County of Orange (2019) PERB Decision No. 2657-M (Issued on 7/15/19)

The saga continues. In this most recent case PERB provides its most comprehensive explanation yet for why it believes it has jurisdiction over “employee organizations” comprised of Penal Code 830.1 peace officers under the Meyers-Milias-Brown Act (MMBA). There is a very long history to this issue. (Click here for one of my prior post). The dispute essentially involves the interpretation of MMBA section 3511 which states: “The changes made to Sections 3501, 3507.1, and 3509 of the Government Code by legislation enacted during the 1999–2000 Regular Session of the Legislature shall not apply to persons who are peace officers as defined in Section 830.1 of the Penal Code.” For years, I believe everyone understood that this meant Penal Code 830.1 peace officers were not under PERB’s jurisdiction. Period. There was no distinction between peace officers as individuals versus the unions representing peace officers.

Then in 2015, PERB issued its decision in County of Santa Clara (2015) PERB Decision No. 2431-M, in which it held that PERB has jurisdiction over “mixed” units containing both peace officers and non-peace officers. From that decision, PERB’s jurisprudence has morphed into its current position that PERB has jurisdiction over unions representing bargaining units comprised entirely of peace officers. If you have read my prior posts on this issue you know I think PERB is absolutely wrong.

In the recent County of Orange case, PERB addressed a lot of different arguments on this issue.
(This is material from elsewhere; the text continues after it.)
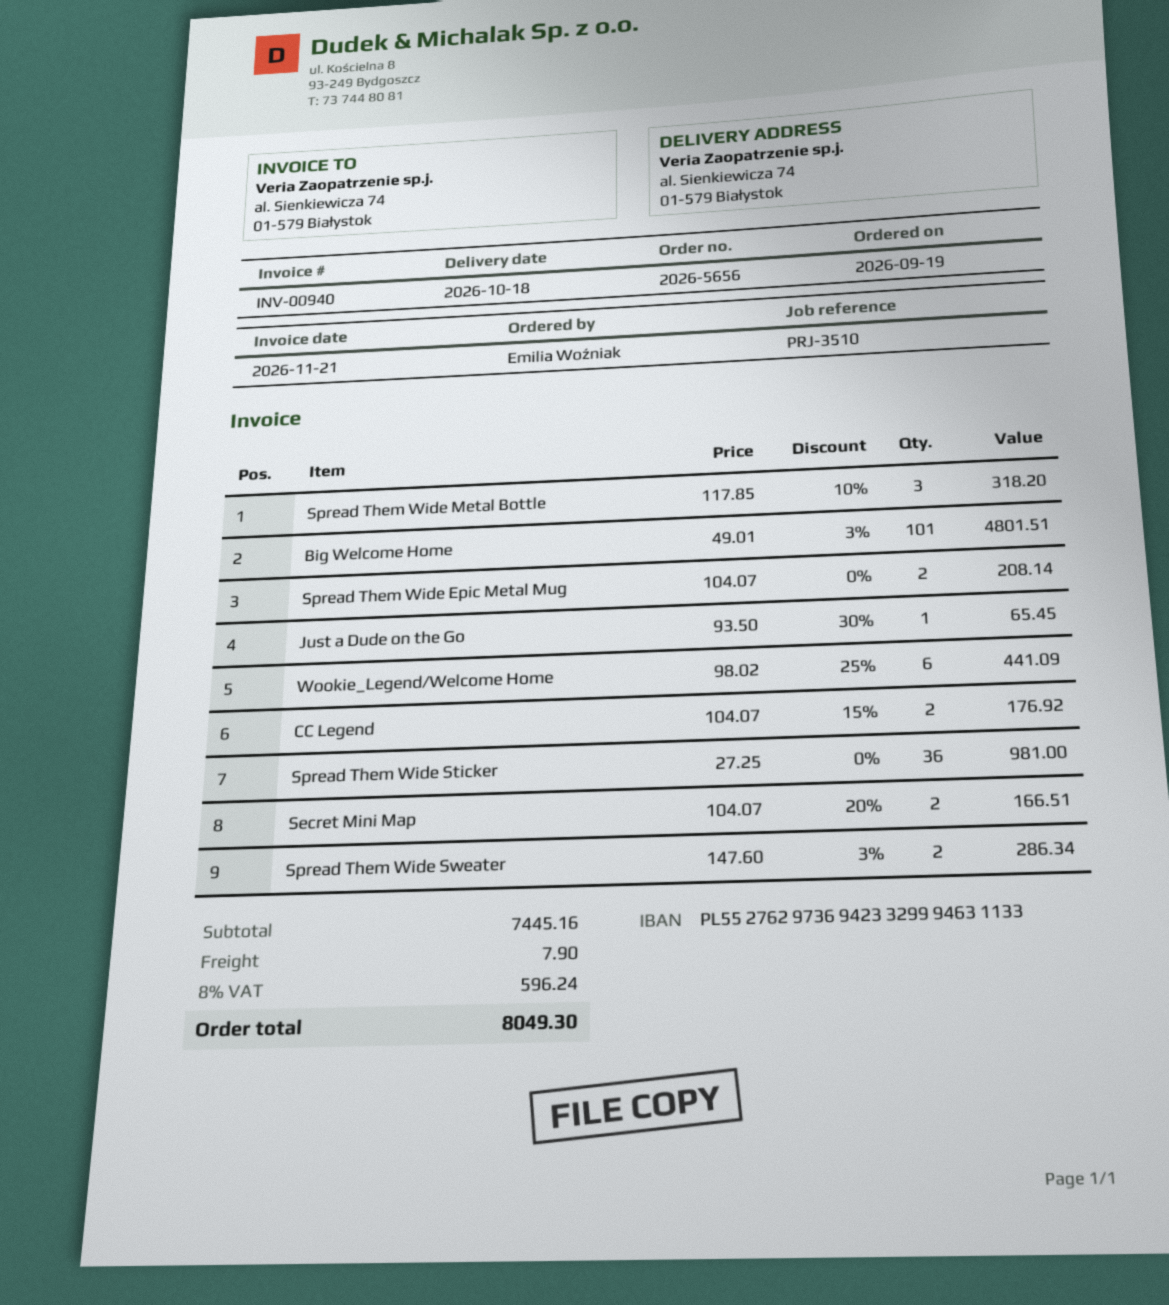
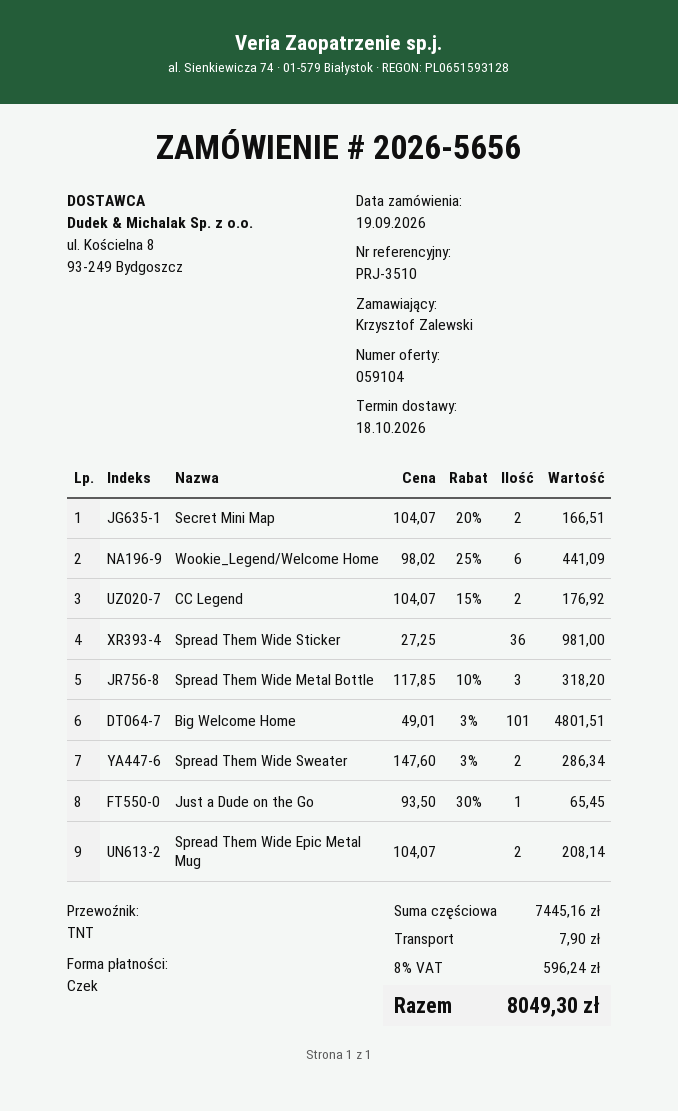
ordered by: Emilia Woźniak -> Krzysztof Zalewski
But there was one argument that really stood out to me. The County had cited to some court cases involving peace officer unions as evidence that the courts, and not PERB, have jurisdiction over such cases. PERB replied that, “We put little weight on the fact that courts have heard disputes brought by employee organizations that represent peace officers, where no party briefed jurisdictional issues and the courts did not address jurisdiction. It is axiomatic that cases are not authority for propositions not considered.” PERB is correct that cases are not authority for issues that were not raised or litigated. But here’s the rub. If you go back to the original County of Santa Clara decision, PERB cited two cases—County of Calaveras (2012) PERB Decision No. 2252-M and County of Yolo (2013) PERB Decision No. 2316-M—for the notion that PERB previously took jurisdiction over units involving peace officers. However, the issue of jurisdiction over peace officers was never raised or even discussed in both those cases. Thus, under PERB’s reasoning in County of Orange it should not have relied on the two cases cited in County of Santa Clara.
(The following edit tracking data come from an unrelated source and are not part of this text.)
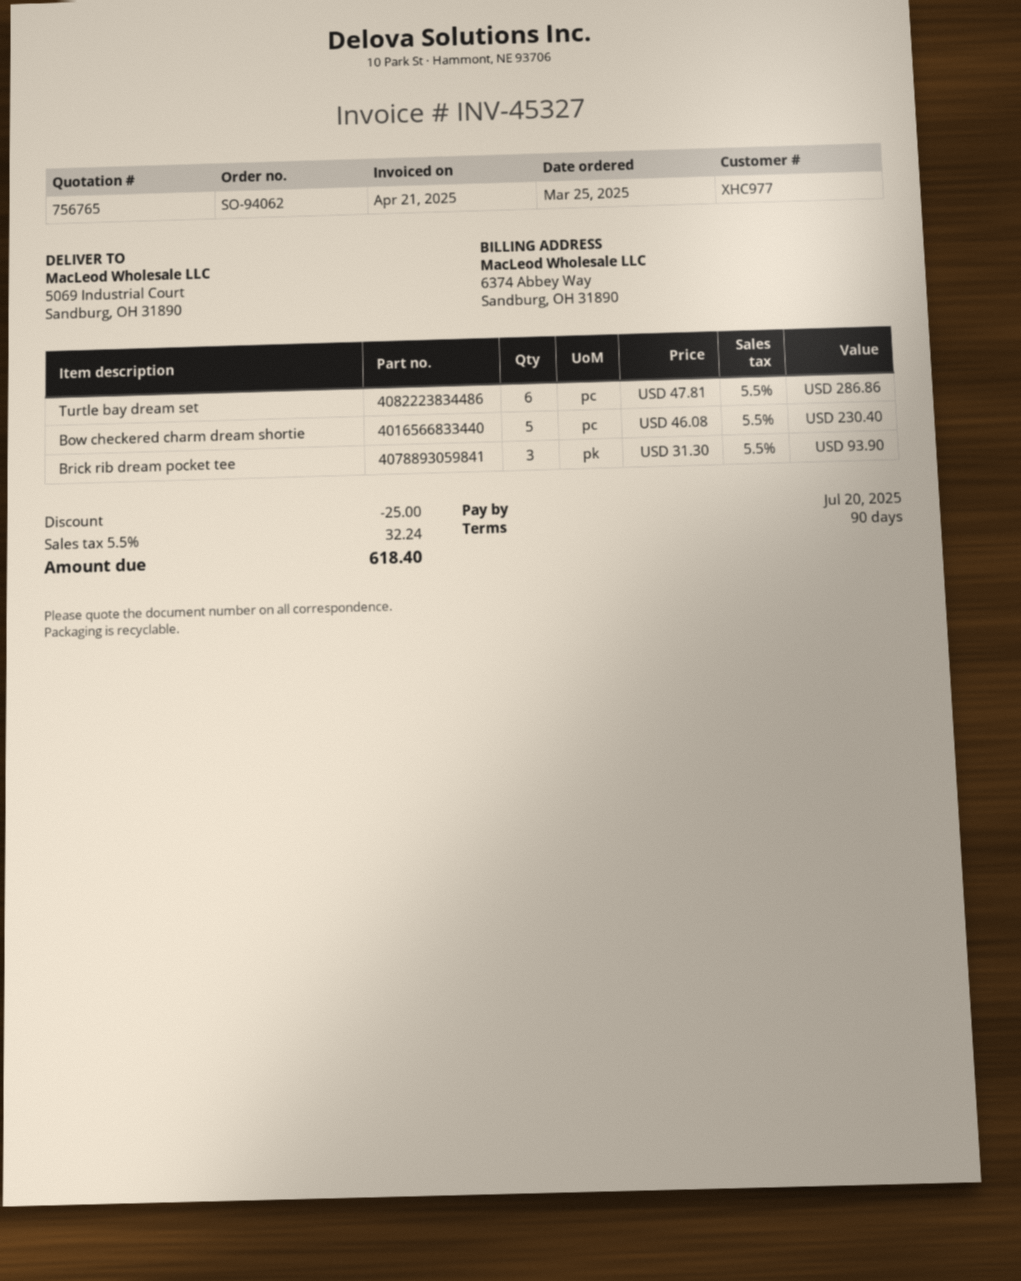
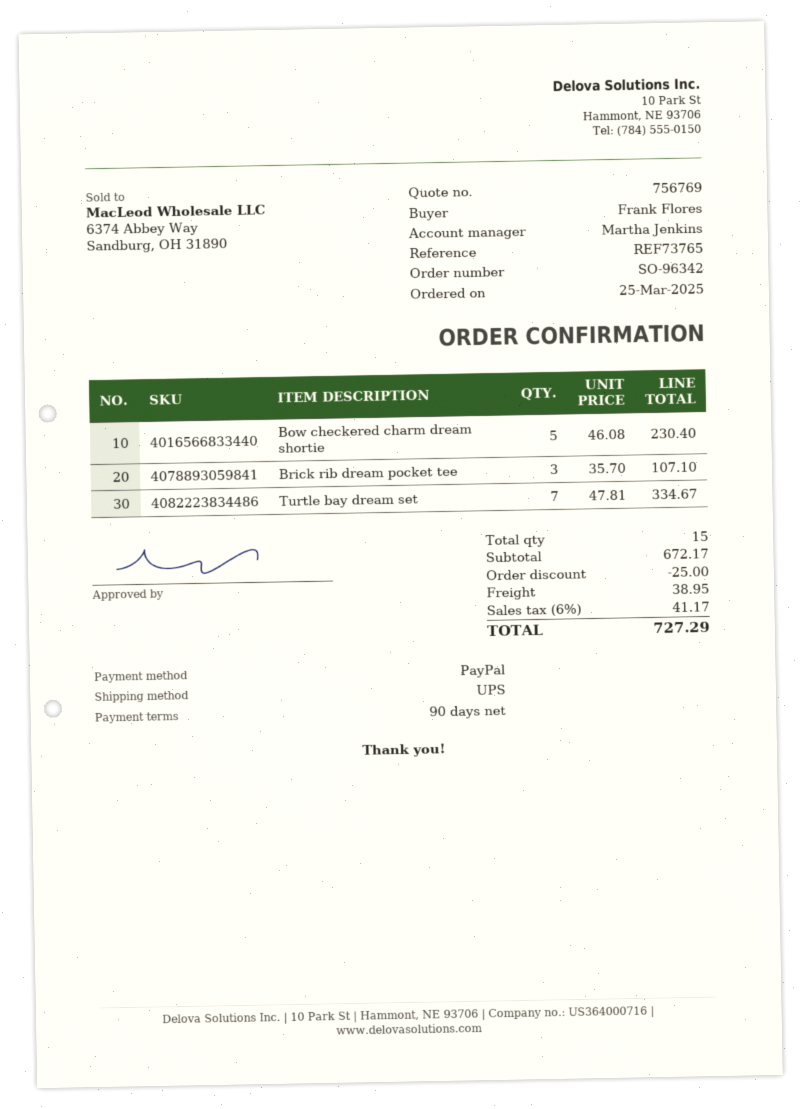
quote number: 756765 -> 756769
order number: SO-94062 -> SO-96342
Turtle bay dream set: 6 x 47.81 = 286.86 -> 7 x 47.81 = 334.67
Brick rib dream pocket tee: 3 x 31.30 = 93.90 -> 3 x 35.70 = 107.10
shipping: none -> 38.95
tax: 5.5% = 32.24 -> 6% = 41.17
total: 618.40 -> 727.29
In any event, for me it all comes down to this: from the day PERB took over jurisdiction of the MMBA on July 1, 2001 until—at earliest—the County of Santa Clara decision in 2015 no one asserted that there was a distinction between peace officers as individuals and peace officer unions under MMBA section 3511. This means that for about 14 years none of the labor attorneys in California were able to figure out what PERB now says is the clear intent of the Legislature. Obviously, I don’t buy it.

Unfortunately, because the County of Orange prevailed on the merits of this case it has no reason to appeal. However, this doesn’t mean that another MMBA employer can’t challenge PERB’s position in the future. It’s my hope that someone out there will do just that…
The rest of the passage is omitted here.